The U.S. health care system is fragmented, is financially distressed, operates with “just-in-time” supplies, and has minimal surge capacity. According to the American Hospital Association, the average proportion of open beds is 4% to 6% of total bed capacity (15), which means that a pandemic will quickly overwhelm hospitals, intensive care units, and emergency departments. A review of hospital preparedness for pandemic influenza by Dr. Thomas Inglesby of the University of Pittsburgh Medical Center for Biosecurity indicated that at its peak, an epidemic comparable to that of 1918 would require 197% of hospital beds, 461% of intensive care unit beds, and 198% of all available respirators (1617). The gap between our need for surge capacity in urban areas and our current resources is staggering. Planning to close the gap should occur at the regional level by local providers and public health authorities. The College endorses this strategy (Positions 1 and 8), and it is included in the U.S. Department of Health and Human Services's Pandemic Influenza Plan (18). However, federal funding is woefully inadequate.

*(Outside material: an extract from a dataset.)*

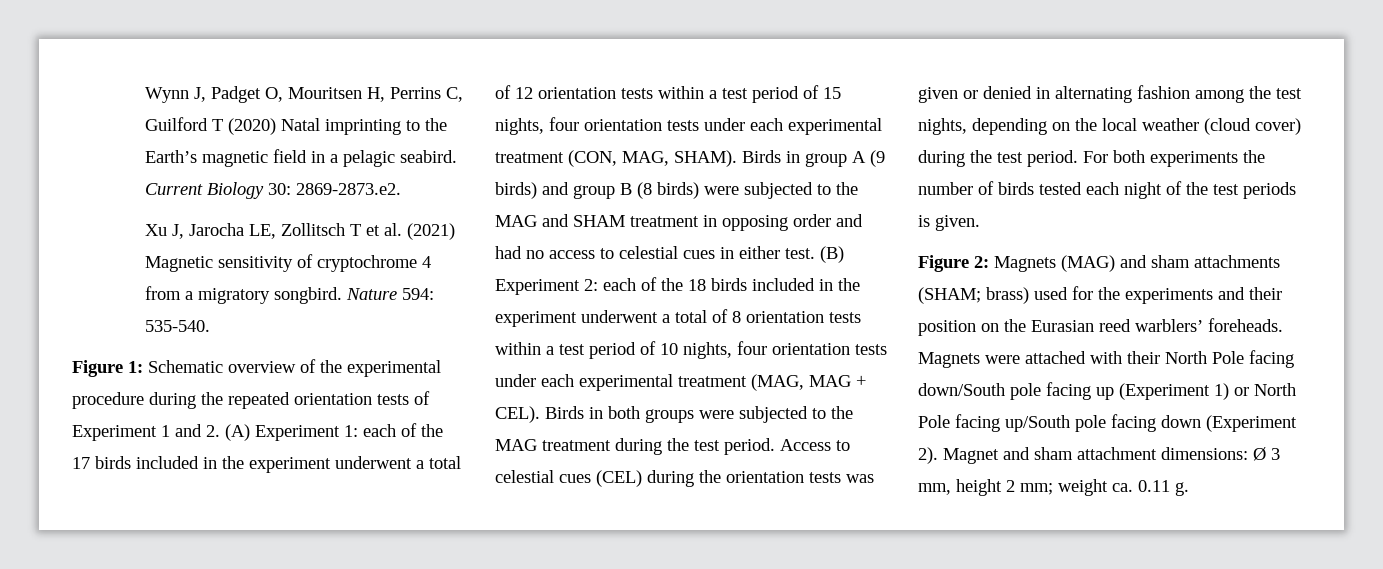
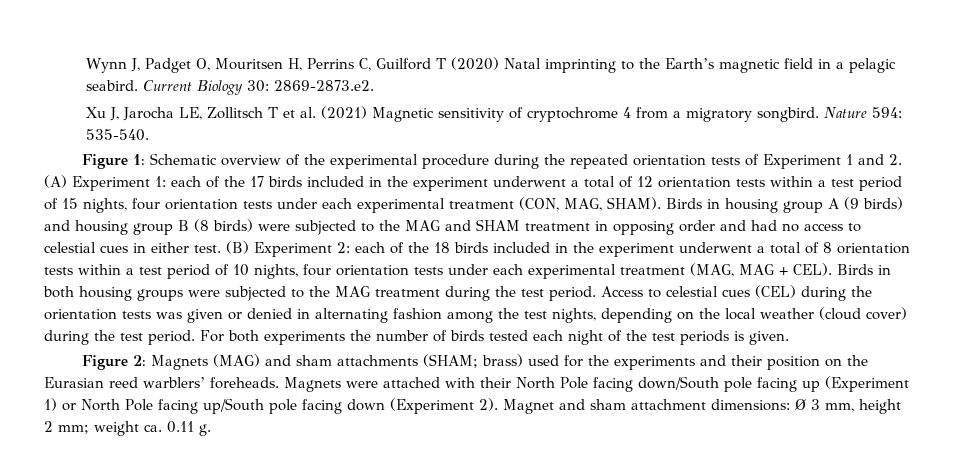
- Birds in group A (9 birds) and group B (8 birds) were subjected to the MAG and SHAM treatment in opposing order and had no access to celestial cues in either test.
+ Birds in housing group A (9 birds) and housing group B (8 birds) were subjected to the MAG and SHAM treatment in opposing order and had no access to celestial cues in either test.
- Birds in both groups were subjected to the MAG treatment during the test period.
+ Birds in both housing groups were subjected to the MAG treatment during the test period.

Local planners must solve major logistical problems. Requirements include substantial increases in staffed bed capacity, protection for health care personnel, isolation rooms, ventilators, and pharmaceutical caches. Particularly important will be the plans for coordination of activities between hospitals: distribution of resources and patients, enhancement of surge capacity, and creation of a credible communication system for health care workers and the public. The challenge here is collaboration within health care systems and hospitals that are largely private, financially stressed, and historical competitors. Most regions have no administrative structure to plan, to raise money, or to require hospitals to do their share of capacity building.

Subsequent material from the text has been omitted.